Thanks Jeff.

After some additional investigation on our side, we find the math/std-deviation 
calculation to be correct, and that our data does have a radius of 0 (at KMeans 
Cluster Identification time)... all points were of the same value.

The problem however is that we run the KMeans Classification process 
subsequently,... and it returns a set of vectors classified to the cluster in 
question, which have different values than the set from ClusterIdentification 
time. These points are not all the same value. The reason for this, is that at 
the end of ClusterIdentification, the center/radius are calculated... using 
this new center for the Classification run, the measurements for each vector 
vary from the last iteration of ClusterIdentification, and produce a different 
categorization of the data,... so the radius from the final iteration of 
ClusterIdentification does not represent the std-deviation of the 
classification results.



From: Jeff Eastman [mailto:[email protected]]
Sent: Tuesday, May 14, 2013 11:10 AM
To: Erinn Schorsch
Cc: [email protected]
Subject: Re: Problems with KMeans Clustering - Radius calculation returns 
incorrect ZERO value in some cases.

Hi Erinn,

The radius calculation in KMeans and other clustering algorithms uses a running 
sums algorithm (see RunningSumsGaussianAccumulator) and the radius is really 
the standard deviation produced by this method.
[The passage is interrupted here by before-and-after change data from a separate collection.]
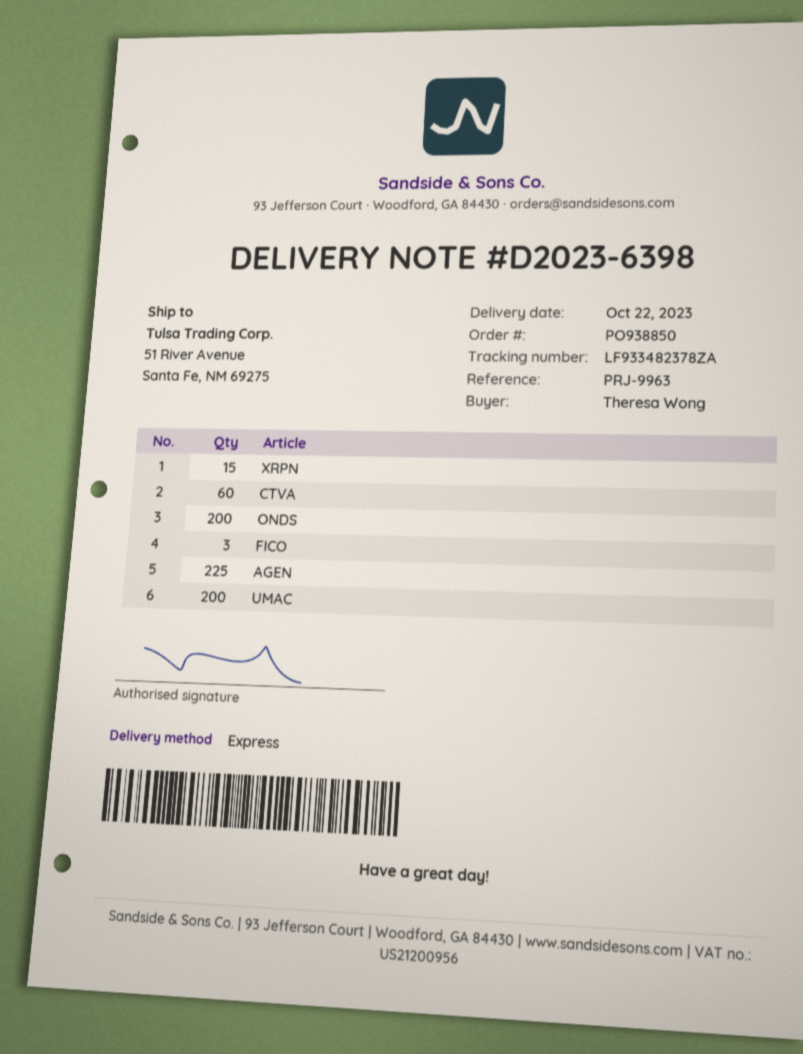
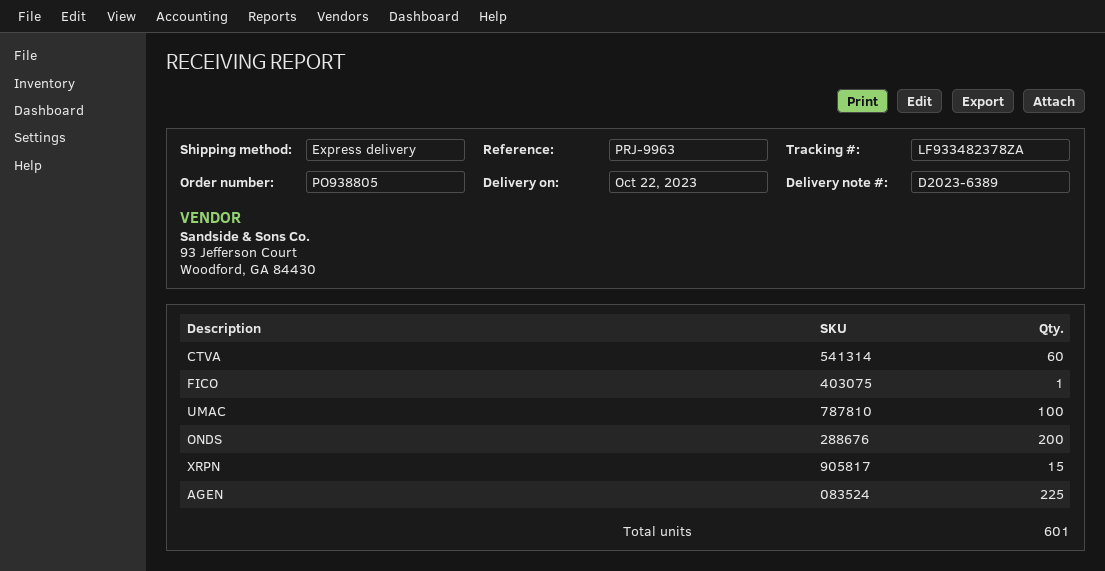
order number: PO938850 -> PO938805
delivery note number: D2023-6398 -> D2023-6389
FICO: 3 -> 1
UMAC: 200 -> 100

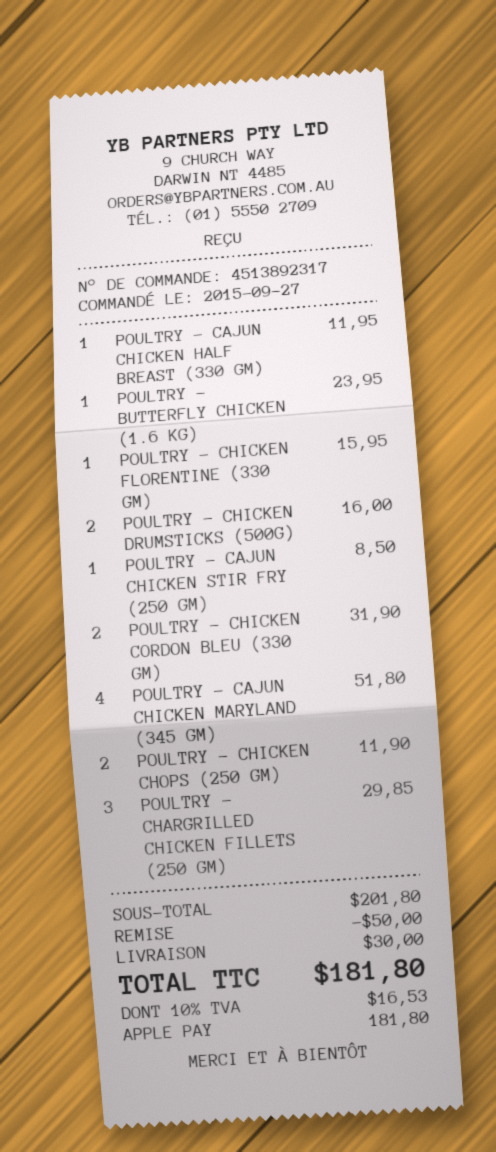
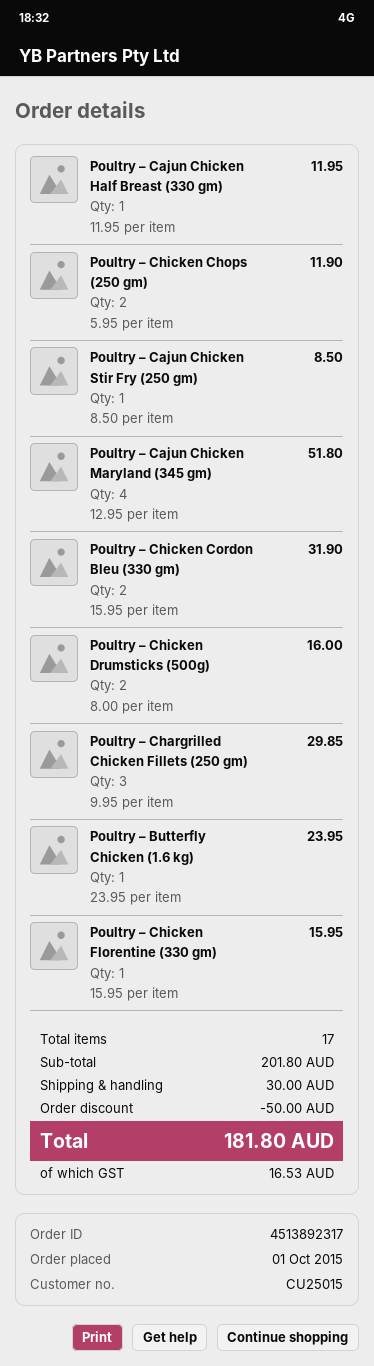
order date: 2015-09-27 -> 2015-10-01

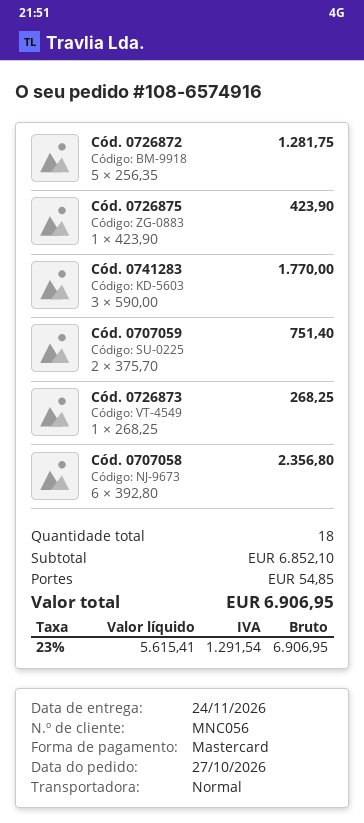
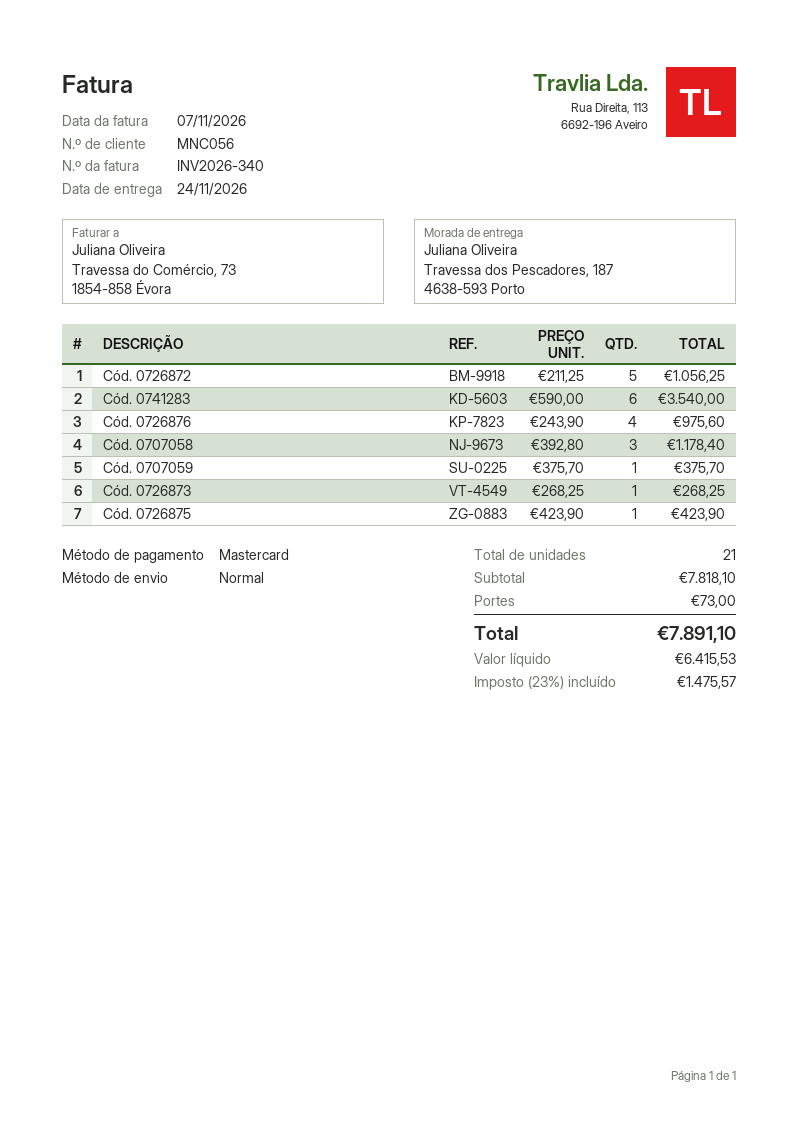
Cód. 0726872: 5 x 256.35 = 1281.75 -> 5 x 211.25 = 1056.25
Cód. 0741283: 3 x 590.00 = 1770.00 -> 6 x 590.00 = 3540.00
Cód. 0707059: 2 x 375.70 = 751.40 -> 1 x 375.70 = 375.70
Cód. 0707058: 6 x 392.80 = 2356.80 -> 3 x 392.80 = 1178.40
Cód. 0726876: none -> 4 x 243.90 = 975.60
total quantity: 18 -> 21
subtotal: 6852.10 -> 7818.10
shipping: 54.85 -> 73.00
net: 5615.41 -> 6415.53
tax: 23% = 1291.54 -> 23% = 1475.57
total: 6906.95 -> 7891.10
In this method (as you likely 
know) s0 is the number of points observed, s1 is the sum of those points and s2 
is the sum of the squares of those points. This algorithm has some documented 
roundoff issues but your problem does not look like roundoff. You have not 
included the points in your example, but if they are all the same value for a 
cluster then I would expect their std and radius to be zero.

Jeff

On 5/9/13 9:17 PM, Erinn Schorsch wrote:
I am working on an application using mahout KMeans clustering and 
classification. We use Canopy clusters to seed KMeans although I don't believe 
this to be relevant for this issue.

Has anyone else experienced this issue? (details follow).  Does anyone have any 
insight on whether radius=0 will affect if KMeans convergence is arrived at? 
(and therefore drive premature convergence when miscalculated to be 0).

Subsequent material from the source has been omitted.